Nano Banana Pro Vertex AI API unreliable

I developed an app with Nano Banana Pro API served via the Vertex AI API but the service is so unreliable that my app is unusable.

Yesterday images were being generated at lightening fast speeds and today its a constant resource exhausted error. I understand the feature is in preview mode but can we justify this level of instability?

INFO:backoff:Backing off _attempt_image_generation(…) for 0.5s (google.genai.errors.ClientError: 429 RESOURCE_EXHAUSTED. {‘error’: {‘code’: 429, ‘message’: ‘Resource exhausted. Please try again later. Please refer to Error code 429  |  Generative AI on Vertex AI  |  Google Cloud Documentation for more details.’, ‘status’: ‘RESOURCE_EXHAUSTED’}})

Can someone from Vertex AI please add some TPU’s for improving the inference service? Slow is fine but throwing 429 errors is making it impossible to serve my users.

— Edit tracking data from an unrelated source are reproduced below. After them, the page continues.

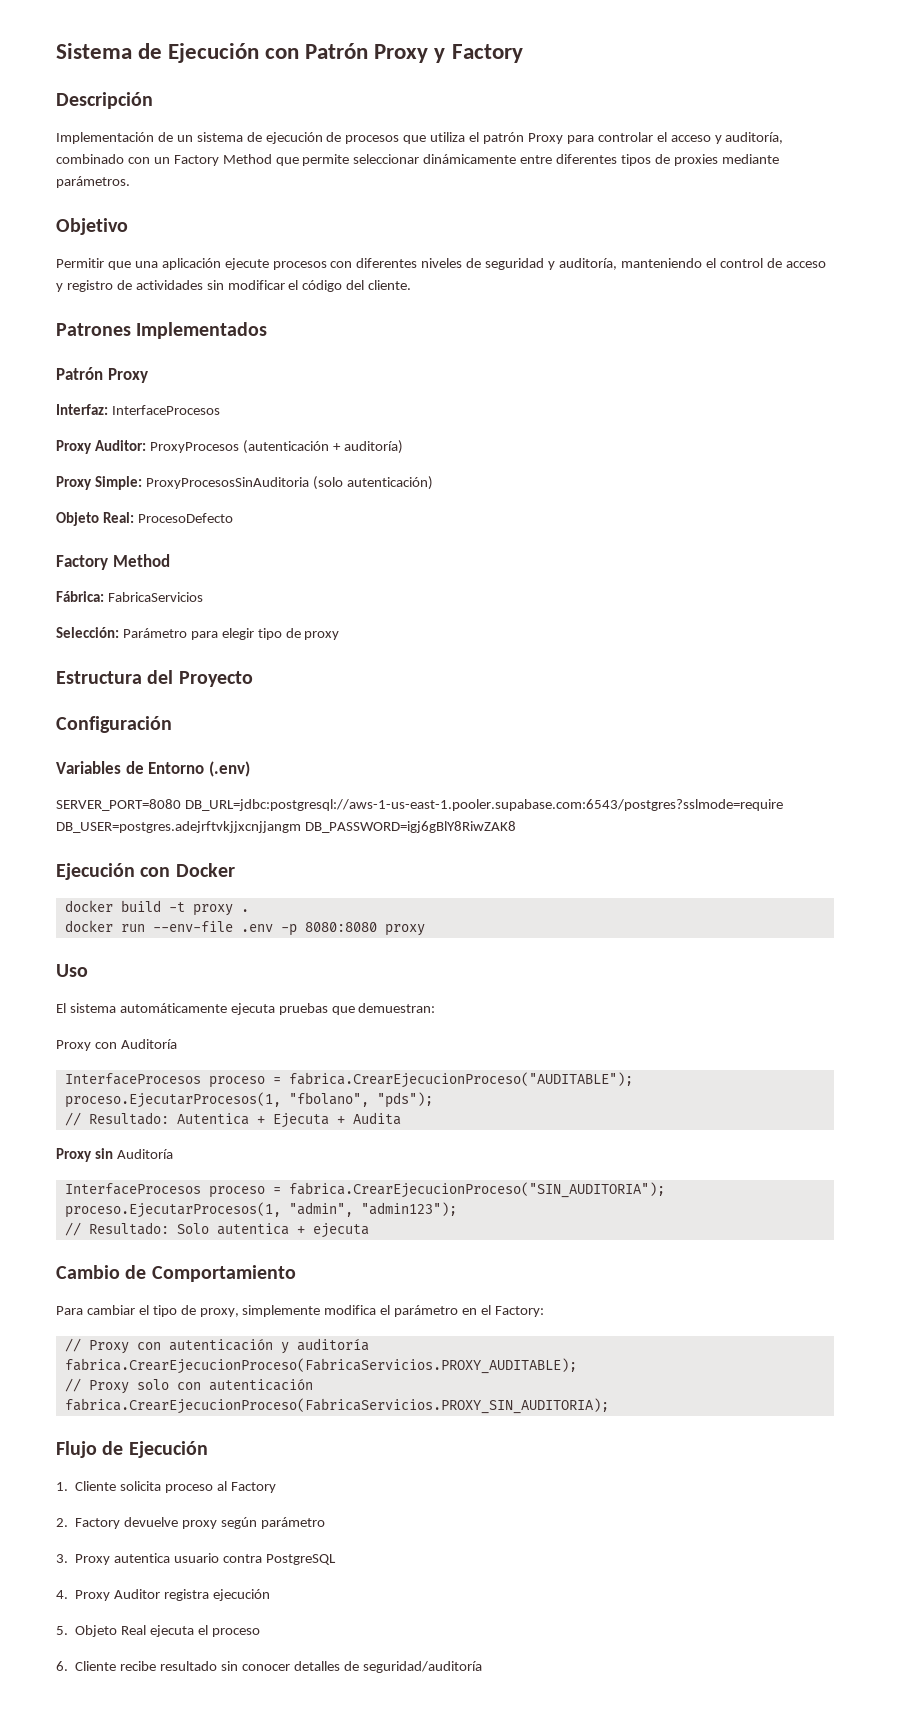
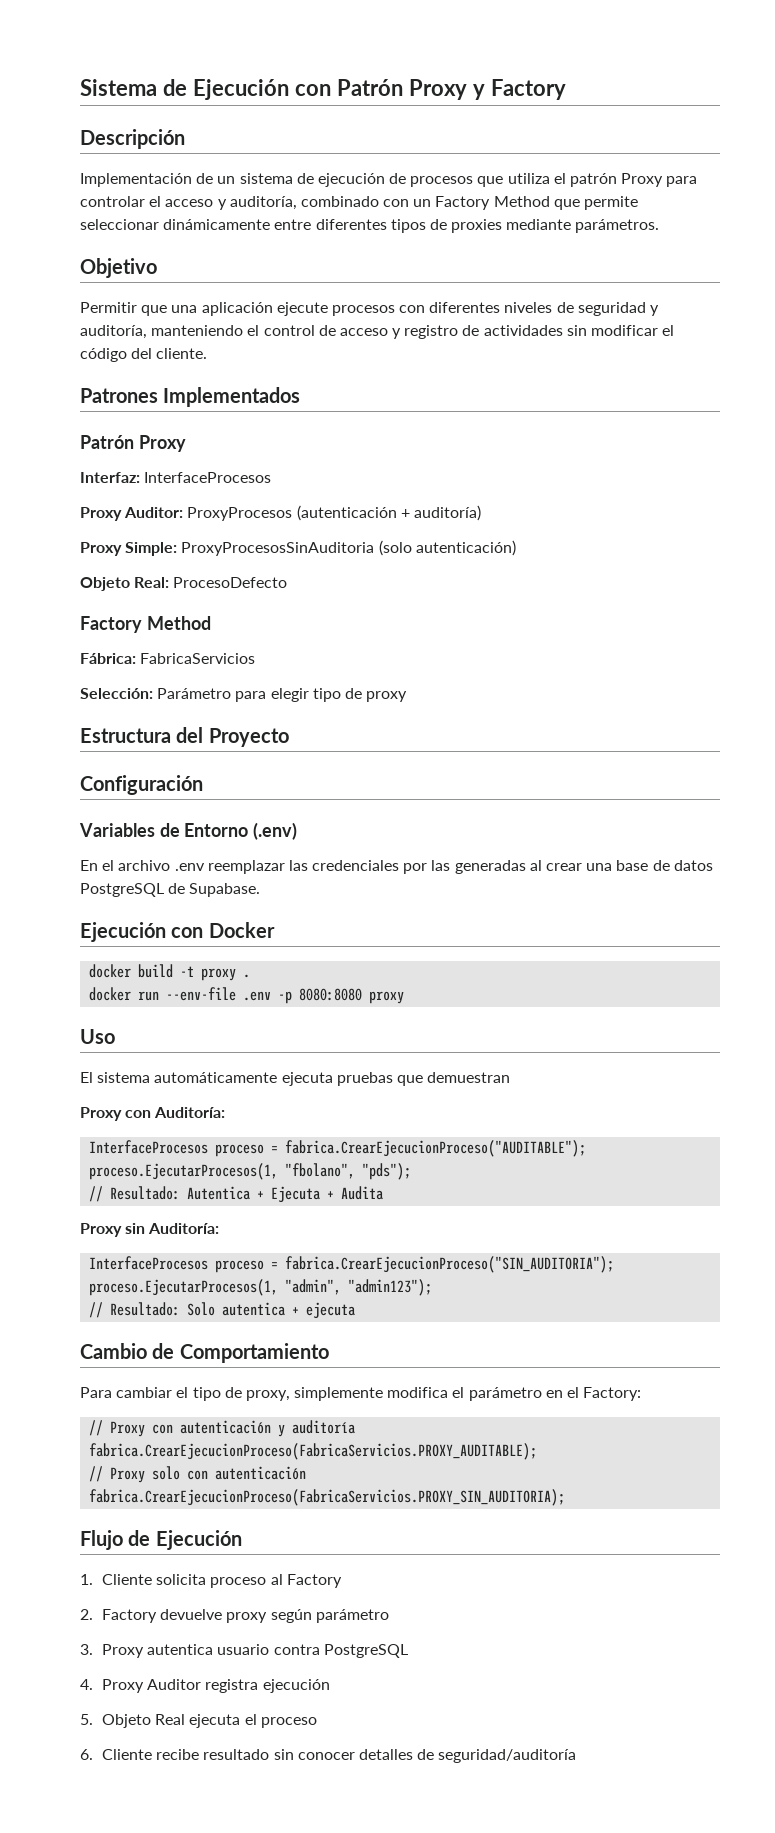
- SERVER_PORT=8080 DB_URL=jdbc:postgresql://aws-1-us-east-1.pooler.supabase.com:6543/postgres?sslmode=require DB_USER=postgres.adejrftvkjjxcnjjangm DB_PASSWORD=igj6gBlY8RiwZAK8
+ En el archivo .env reemplazar las credenciales por las generadas al crear una base de datos PostgreSQL de Supabase.
- El sistema automáticamente ejecuta pruebas que demuestran:
- Proxy con Auditoría
+ El sistema automáticamente ejecuta pruebas que demuestran
+ Proxy con Auditoría:
- Proxy sin Auditoría
+ Proxy sin Auditoría:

INFO:backoff:Backing off _attempt_image_generation(…) for 0.5s (google.genai.errors.ClientError: 429 RESOURCE_EXHAUSTED. {‘error’: {‘code’: 429, ‘message’: ‘Resource exhausted. Please try again later. Please refer to Error code 429  |  Generative AI on Vertex AI  |  Google Cloud Documentation for more details.’, ‘status’: ‘RESOURCE_EXHAUSTED’}})

Hi @DataSiens_AI ,

To help us understand your issue better could you please share full 429 response along with a screenshot and tier details?

this is the API response, there is no screenshot.

File “/code/.venv/lib/python3.11/site-packages/google/genai/errors.py”, line 131, in raise_error
raise ClientError(status_code, response_json, response)
google.genai.errors.ClientError: 429 RESOURCE_EXHAUSTED. {‘error’: {‘code’: 429, ‘message’: ‘Resource exhausted. Please try again later. Please refer to Error code 429  |  Generative AI on Vertex AI  |  Google Cloud Documentation for more details.’, ‘status’: ‘RESOURCE_EXHAUSTED’}}

I made a simple switch to Gemini API and these issues no longer appear.

os.environ[“GOOGLE_GENAI_USE_VERTEXAI”] = “False”

which makes it clear that the issue is with Vertex AI API and probably resources allocated to these models on this path.

My quotas for these services are also within limits. The usage was extremely sparse and such errors should not have been encountered.

Hi @DataSiens_AI , We apologize for the inconvenience. Could you please provide the project number (not the project ID) via direct message if you have not yet done so?

Thanks Sonali. I do not see any DM feature on this forum. I visited your profile and there is nothing along those lines. Please guide me.

@DataSiens_AI, Click on my Profile Picture or Username, a small pop-up will appear. Then, click the Message button and share your project number there. I’ve attached a screenshot for your reference.

Hi @DataSiens_AI , We truly appreciate you flagging this issue and apologize for the issues. We have escalated this issue to our internal team for further investigation.

@DataSiens_AI, A fix has been pushed that should resolve the problem. Please let us know if you are still experiencing any issues.

This is so unreliable, 5-6 concurrent requests and it hits 429 whereas on gemini i do not encounter the same

I have had the same issue for a couple of days I can NOT generate more then 4 to 6 images per day!!! per day! 6 images I can NOT generate - always getting the exhausted red ,essage - this i can NOT work with at all - and IN MY Google AI Cloud I ma NOT even able to load an image to edit and it gets an error with red box all over it - I have already in Paid account and I am NOT able to build my project at all - I can NOT generate images.

Hi @Sonali_Kumari1

I am also facing the same issues. With gemini 2.5 flash image it somewhat works for me but with nano banana 2 + Pro I can hardly produce one image without facing a 429. It’s a shame as these models are part of critical business processes and it makes the app almost unusable. Switching to the developer API also is not an option for me as we are working with enterprises with sensitive data.

Not sure if it’s related but we have also spent enough to supposedly be in Tier 2 of the Vertex API but that was not reflected either.

Hello,
Am facing the same issue, for an api that planned to run in prod is big issue of us, did you found a solution?, some article mention that the quota should be increased, but no idea which one.

@Ilias_Loudrassi

There isn’t one really. They push you to buy provisioned throughput which is too expensive for us initially given our current demand. Pretty crazy to me that such a basic part of their cloud service does not work.

I’m hoping that they start allocating more compute resources to their cloud solution as their developer API works fine.